* _WHAT IS EXPECTED_
Every line below that mentions the word "background" should be copied out.

[Saved data entries]

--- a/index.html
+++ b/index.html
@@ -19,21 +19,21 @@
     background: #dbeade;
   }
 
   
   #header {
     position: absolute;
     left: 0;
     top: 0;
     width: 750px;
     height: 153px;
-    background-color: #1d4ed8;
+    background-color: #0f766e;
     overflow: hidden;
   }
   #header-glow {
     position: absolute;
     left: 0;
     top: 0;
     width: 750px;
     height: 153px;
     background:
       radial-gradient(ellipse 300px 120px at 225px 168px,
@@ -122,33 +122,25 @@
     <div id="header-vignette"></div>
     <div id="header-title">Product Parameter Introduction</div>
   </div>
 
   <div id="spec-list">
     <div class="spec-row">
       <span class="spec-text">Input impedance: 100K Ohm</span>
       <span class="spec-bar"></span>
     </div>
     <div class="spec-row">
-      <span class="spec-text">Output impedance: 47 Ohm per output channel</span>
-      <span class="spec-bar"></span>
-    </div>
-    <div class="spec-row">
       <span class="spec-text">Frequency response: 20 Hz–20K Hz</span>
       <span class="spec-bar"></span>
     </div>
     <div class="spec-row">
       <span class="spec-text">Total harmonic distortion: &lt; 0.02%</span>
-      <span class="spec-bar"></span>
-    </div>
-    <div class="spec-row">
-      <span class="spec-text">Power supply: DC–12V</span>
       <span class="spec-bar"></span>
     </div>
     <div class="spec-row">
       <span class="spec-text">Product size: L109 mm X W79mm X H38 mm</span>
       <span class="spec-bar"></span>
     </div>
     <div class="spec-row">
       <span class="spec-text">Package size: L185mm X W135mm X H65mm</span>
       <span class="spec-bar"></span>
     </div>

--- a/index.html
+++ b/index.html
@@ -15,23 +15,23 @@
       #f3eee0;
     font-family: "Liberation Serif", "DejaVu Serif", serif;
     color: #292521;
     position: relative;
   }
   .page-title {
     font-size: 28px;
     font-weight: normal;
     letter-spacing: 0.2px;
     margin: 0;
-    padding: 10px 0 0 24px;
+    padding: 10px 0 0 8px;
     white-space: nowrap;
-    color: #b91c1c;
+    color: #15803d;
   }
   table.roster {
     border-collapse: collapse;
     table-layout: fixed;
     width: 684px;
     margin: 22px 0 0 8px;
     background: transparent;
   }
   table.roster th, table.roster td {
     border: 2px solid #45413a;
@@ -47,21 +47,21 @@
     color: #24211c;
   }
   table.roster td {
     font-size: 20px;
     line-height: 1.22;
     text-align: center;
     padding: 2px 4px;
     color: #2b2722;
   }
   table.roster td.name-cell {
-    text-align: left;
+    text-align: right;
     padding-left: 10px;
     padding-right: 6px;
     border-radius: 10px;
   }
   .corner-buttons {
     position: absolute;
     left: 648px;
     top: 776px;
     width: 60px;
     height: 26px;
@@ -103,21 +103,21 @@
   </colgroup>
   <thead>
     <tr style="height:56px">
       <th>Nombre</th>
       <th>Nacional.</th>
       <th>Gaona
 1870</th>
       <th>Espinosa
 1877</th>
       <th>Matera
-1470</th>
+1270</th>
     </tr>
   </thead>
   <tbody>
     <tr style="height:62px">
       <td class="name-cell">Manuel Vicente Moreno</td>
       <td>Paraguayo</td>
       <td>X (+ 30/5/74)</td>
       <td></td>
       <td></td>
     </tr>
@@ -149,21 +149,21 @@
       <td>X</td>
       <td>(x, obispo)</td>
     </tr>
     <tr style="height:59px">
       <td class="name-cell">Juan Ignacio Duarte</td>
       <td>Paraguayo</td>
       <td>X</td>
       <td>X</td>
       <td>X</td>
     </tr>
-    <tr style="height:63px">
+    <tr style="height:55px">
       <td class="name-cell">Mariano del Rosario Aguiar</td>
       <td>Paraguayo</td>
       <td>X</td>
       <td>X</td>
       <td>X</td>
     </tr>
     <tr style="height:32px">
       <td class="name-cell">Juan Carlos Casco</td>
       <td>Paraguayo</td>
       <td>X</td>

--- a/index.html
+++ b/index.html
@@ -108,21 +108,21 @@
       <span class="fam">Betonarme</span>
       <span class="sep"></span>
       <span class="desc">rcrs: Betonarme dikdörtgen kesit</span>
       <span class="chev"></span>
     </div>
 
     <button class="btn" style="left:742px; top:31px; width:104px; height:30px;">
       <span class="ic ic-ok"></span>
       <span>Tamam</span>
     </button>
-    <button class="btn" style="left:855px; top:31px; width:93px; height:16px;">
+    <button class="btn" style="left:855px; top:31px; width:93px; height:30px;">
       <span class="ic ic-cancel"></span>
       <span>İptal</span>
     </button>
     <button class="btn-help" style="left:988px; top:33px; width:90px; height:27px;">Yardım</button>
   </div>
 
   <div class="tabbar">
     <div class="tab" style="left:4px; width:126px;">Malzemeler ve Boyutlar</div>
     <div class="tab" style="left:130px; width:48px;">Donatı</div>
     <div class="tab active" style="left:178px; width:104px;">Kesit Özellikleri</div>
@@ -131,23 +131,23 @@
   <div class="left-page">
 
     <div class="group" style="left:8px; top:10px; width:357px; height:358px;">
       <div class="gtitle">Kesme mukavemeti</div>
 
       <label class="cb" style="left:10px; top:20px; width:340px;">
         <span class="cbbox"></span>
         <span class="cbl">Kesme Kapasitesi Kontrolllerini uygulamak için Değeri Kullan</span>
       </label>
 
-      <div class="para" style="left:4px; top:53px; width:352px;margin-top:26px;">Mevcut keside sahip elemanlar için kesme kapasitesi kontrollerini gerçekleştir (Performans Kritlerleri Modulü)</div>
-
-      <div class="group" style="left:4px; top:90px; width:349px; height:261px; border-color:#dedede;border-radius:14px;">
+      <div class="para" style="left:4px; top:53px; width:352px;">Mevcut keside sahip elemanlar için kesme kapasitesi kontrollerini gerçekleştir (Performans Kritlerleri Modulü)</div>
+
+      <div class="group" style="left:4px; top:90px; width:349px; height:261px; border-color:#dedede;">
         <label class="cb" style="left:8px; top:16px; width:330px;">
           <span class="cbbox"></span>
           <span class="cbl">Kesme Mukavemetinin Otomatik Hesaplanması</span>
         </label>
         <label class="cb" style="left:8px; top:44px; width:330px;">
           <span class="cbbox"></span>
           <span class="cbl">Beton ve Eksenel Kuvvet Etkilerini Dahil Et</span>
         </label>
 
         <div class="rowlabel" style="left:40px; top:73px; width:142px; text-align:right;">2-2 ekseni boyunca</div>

* _EXERCISE RESULT_
     background: #dbeade;
-    background-color: #1d4ed8;
+    background-color: #0f766e;
     background:
     background: transparent;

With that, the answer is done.